Prof. Dr. Hannes Rehm, Head of Germany’s Bank Resolution Funds, Speaks at ZEWPublic Events
On 31 May 2011, Prof. Dr. Hannes Rehm, spokesman of the German Federal Agency for Financial Market Stabilisation, gave a speech on the causes and consequences of the financial crisis within the Mannheim Economics and Currency Dialogues series at ZEW. ZEW President Prof. Dr. Dr. h.c. mult. Wolfgang Franz welcomed around 150 guests to the event. The Mannheim Economics and Currency Dialogues series focuses on topics regarding the banking industry and is supported by the association of banks Rhein-Neckar Mannheim (Bankenvereinigung Rhein-Neckar Mannheim).
“A crisis is a productive state. You simply have to get rid of its aftertaste of catastrophe.” By quoting the Swiss author Max Frisch, Rehm started off his speech. This insight was particularly true for the financial market crisis, he said. To overcome this crisis, the banking industry, the international banking regulatory agencies as well as fiscal policy had to look ahead as well as draw their lessons from the crisis. To do so, a thorough cause study was necessary, Rehm added. In particular, the expansive monetary policy of the US-American Federal Reserve System (Fed), the deregulation of international financial centres and the financial market players’ excessive pursuit of profits had lead to the financial market crisis. Due to these factors, a financial market sector that separated from the real economy was created. The consequence was the subprime crisis which reached its peak in the collapse of the American bank Lehman Brothers.
The ffirst lesson drawn from this maldevelopment had to be a rethink in the banking sector, Rehm said. Banks had to open up new long-term business models which, once again, coincided with the real economy. They had to concentrate on their key competencies and again become aware that business is based on responsibility and trust whereas the banking model of the global players had partly lost its legitimacy since international banking activities and international locations were difficult to supervise.
Basel III – Regulatory answer to the crisis
Furthermore, new regulatory rules were necessary. According to Hannes Rehm, Basel III was the right approach as this new regulatory framework aimed first and foremost at introducing stricter equity capital requirements in order to reinforce the banks’ capacity to bear losses. He therefore approved the plan to bring the total equity requirements to seven per cent during the coming years. He also considered narrowing the definition of core capital as an important step in order to improve stability in the banking sector. Additionally, the introduction of a leverage ratio, which indicated the debt ratios of banks, increased transparency in the financial markets.
Lastly, the international banking regulation policy had to learn its lessons from the crisis. The state should not give in to blackmail by the banks based on their systemic relevance. The “too big to fail” argument was socio-politically unacceptable in the long term. On the contrary, the state had to be able to intervene in financial markets earlier and to liquidate banks safely.
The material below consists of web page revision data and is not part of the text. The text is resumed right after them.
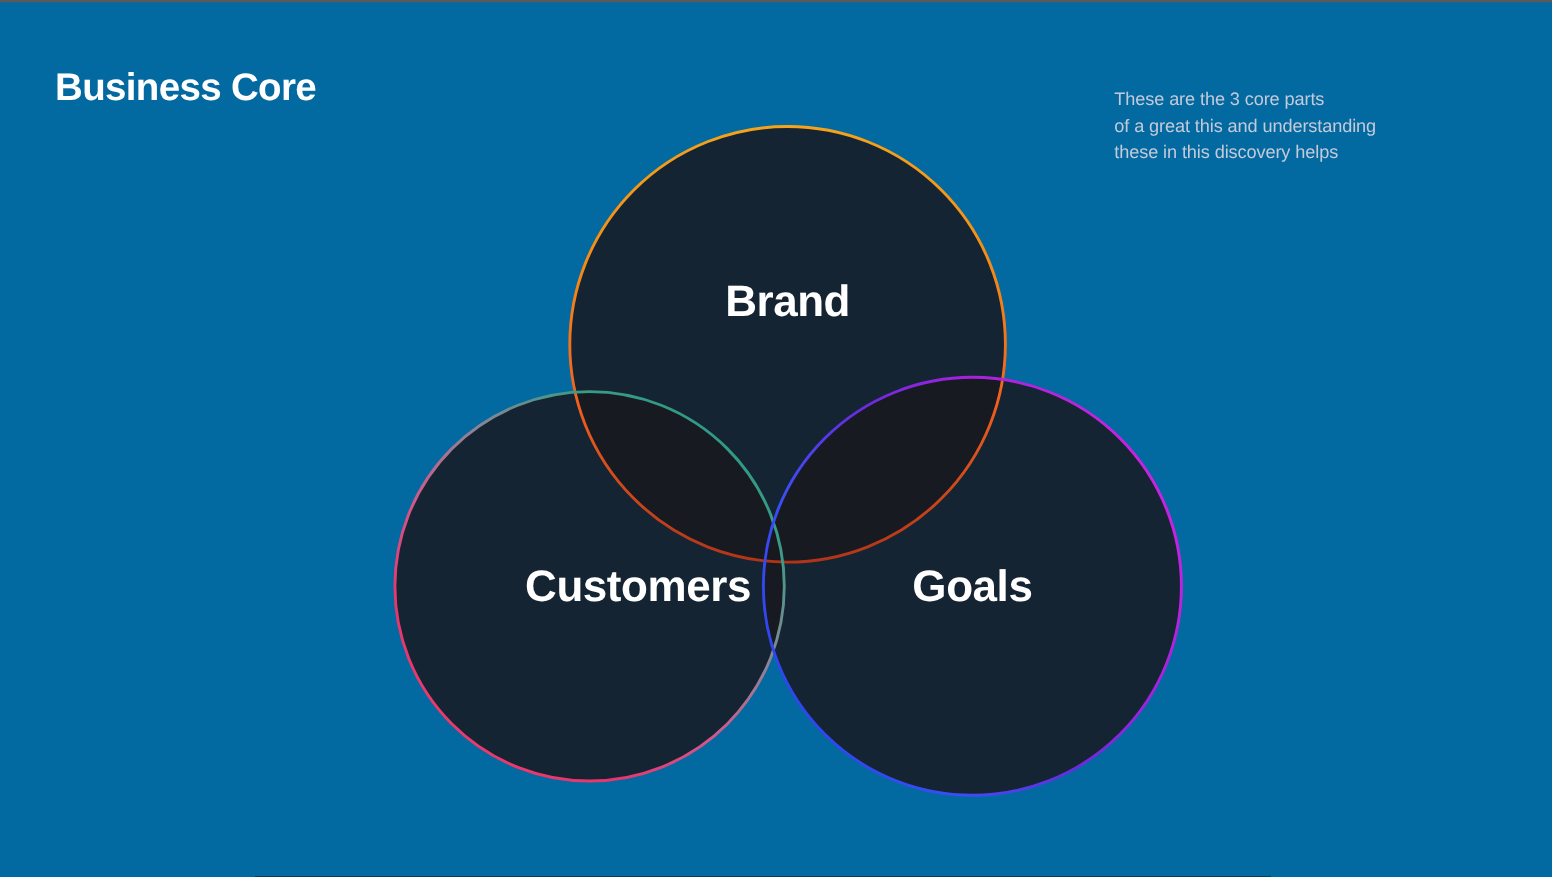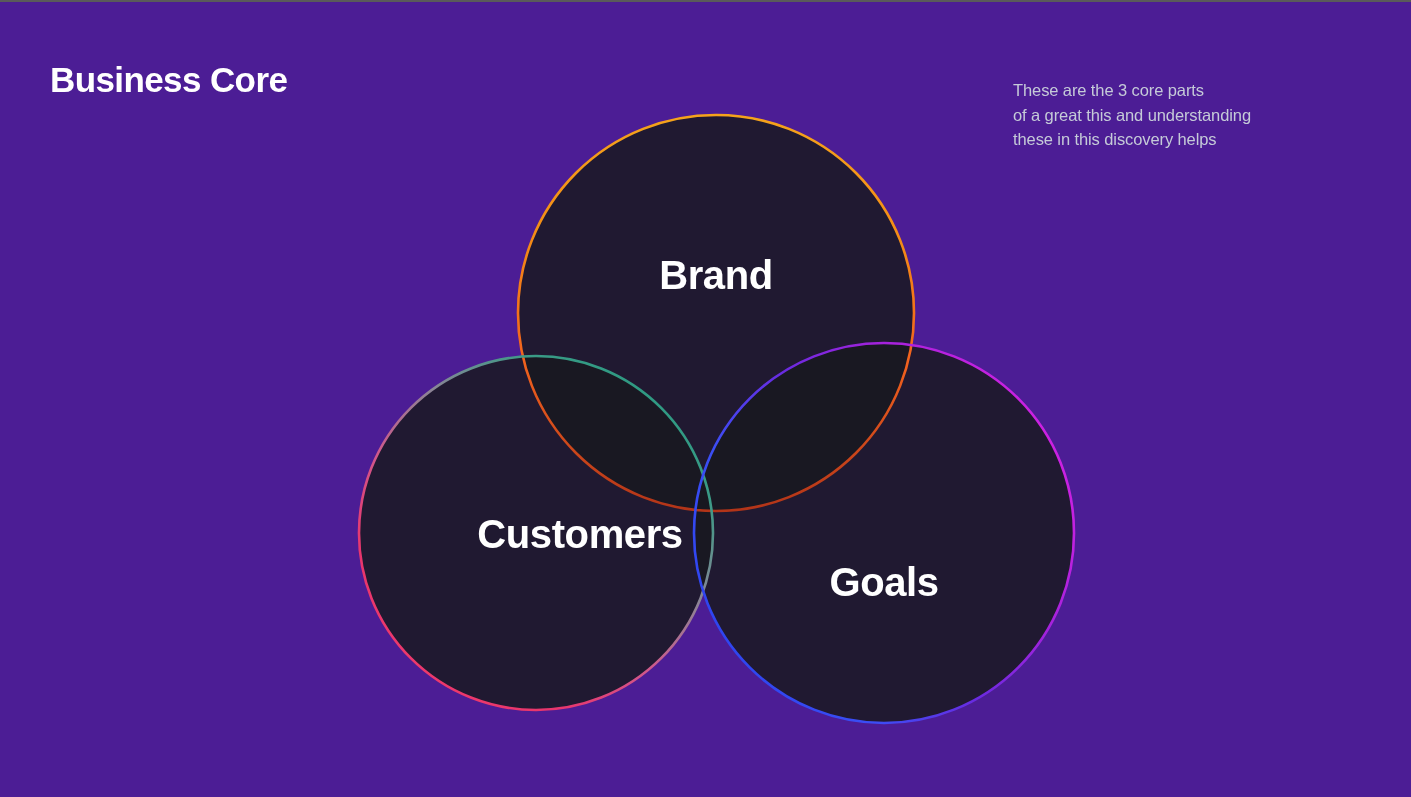"Business Core" div { background: #4c1d95 -> #0369a1 }
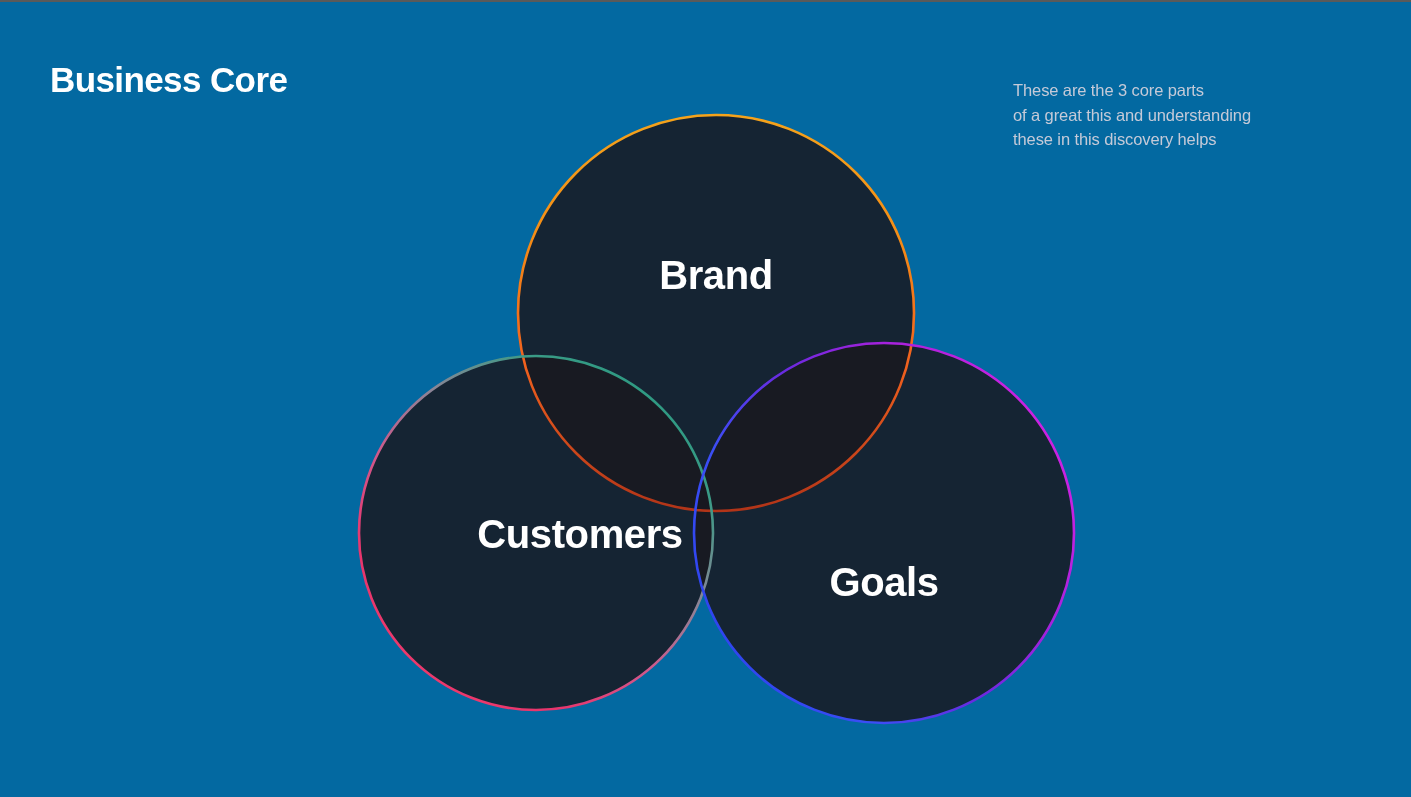"Goals" div.venn-label { margin-top: 48px -> none }
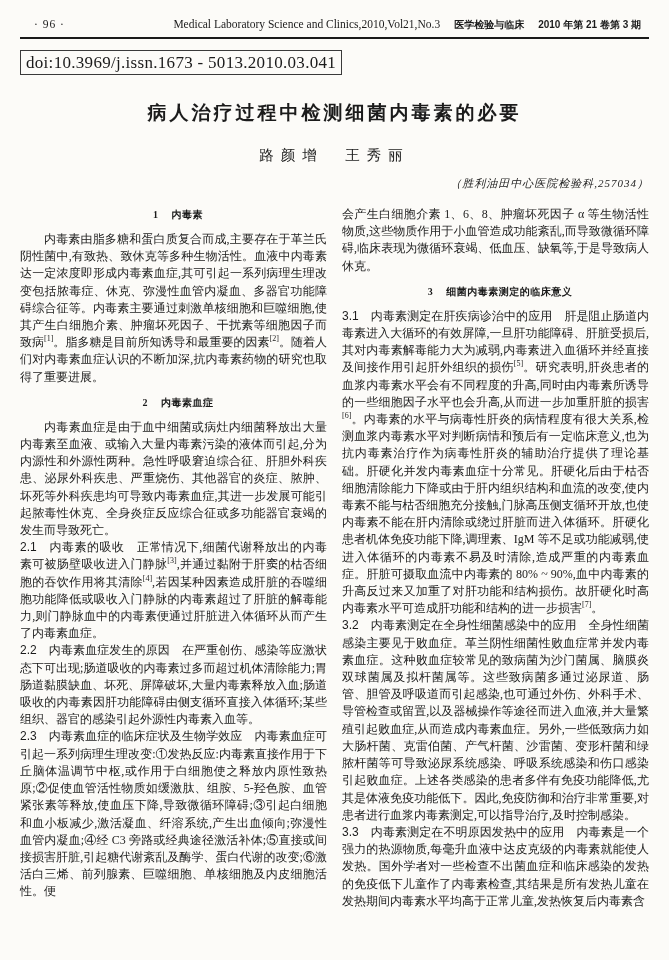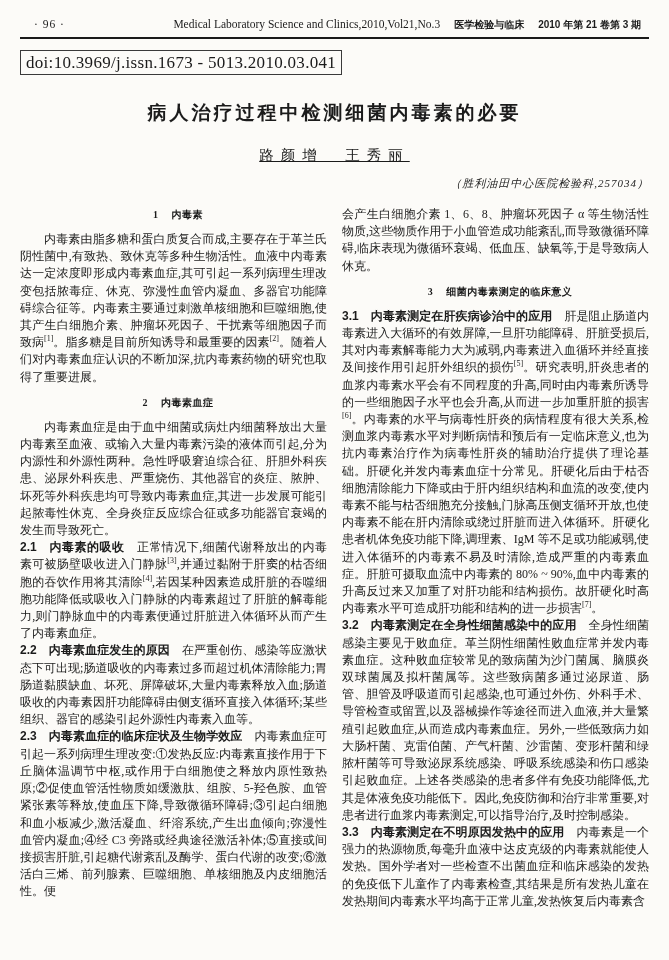"路颜增 王秀丽" .authors { text-decoration: underline -> none }
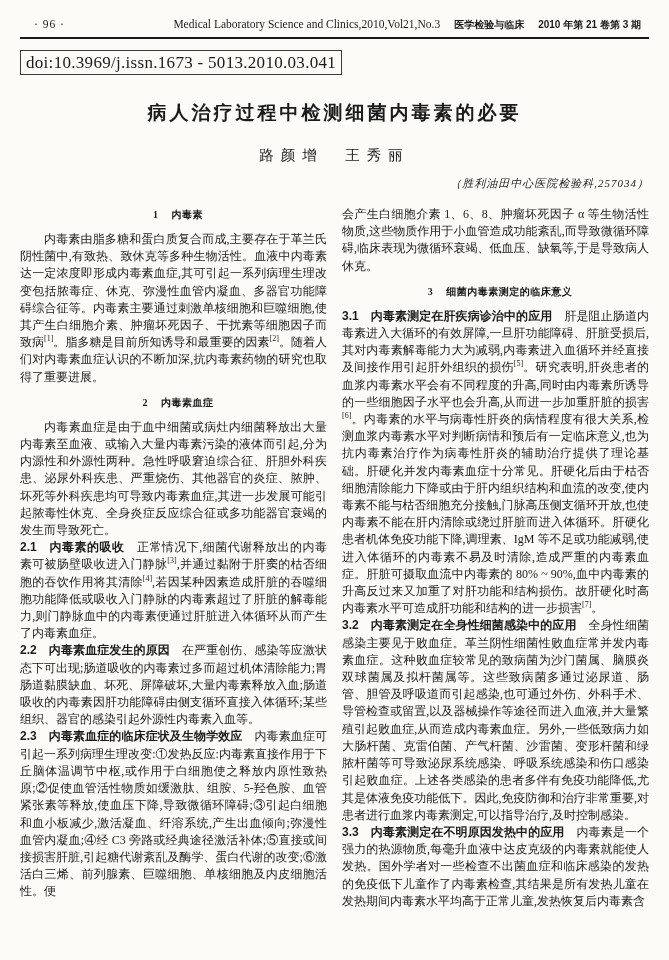"3.1 内毒素测定在肝疾病诊治中的应用" .para .lead { font-weight: bold -> normal }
In order to achieve these goals, the cooperation of the community of states was of great importance, Rehm pointed out. The implementation of Basel III was a first step towards this direction. Another proposal aimed at separating retail banking from investment banking as is already the case in the United States. The United Kingdom is expected to follow this course. A closer and more institutionalised cooperation between banking supervisory authorities was necessary in order to prevent banks from relocating risky banking operations to unsupervised areas. Moreover, it was appropriate that financial institutions bore a share of the costs of systemic risks within the framework of an international banking protection system.
Additionally, financial policy also had to draw its lessons from the financial market crisis. Rehm stressed that the financial market crisis should not be regarded independently from the government debt crisis. The Unites States but also countries from the European Union, such as Greece, Portugal and Ireland had to consolidate their public finances and introduce reforms necessary to improve their long-term competitiveness.
You can only lose trust in the markets once
Of course, the implementation of global regulations for the banking sector and a coordination of national policy was not an easy task, said Rehm. Although progress had been made in the European Union, for example with regard to the regulations for hedge funds or the compensation system for bank managers, aligning financial regulations on a global scale would take a long time. Therefore, it was of great importance that Germany set a good example by implementing different measures, such as a levy on banks, which would increase the banks’ share of the costs of future financial crises or the German bank restructuring law (Restrukturierungsgesetz), which enables an orderly liquidation of financial institutions.
At the closing of the presentation, Hannes Rehm highlighted that a return to values such as trust, decency and honesty was also an important conclusion drawn from the crisis. This was especially true for the world of business. Toemphasisethis aspect, he quoted the banker Gerson Bleichröder, who said that money could be lost any time, the trust in markets and business partners only once.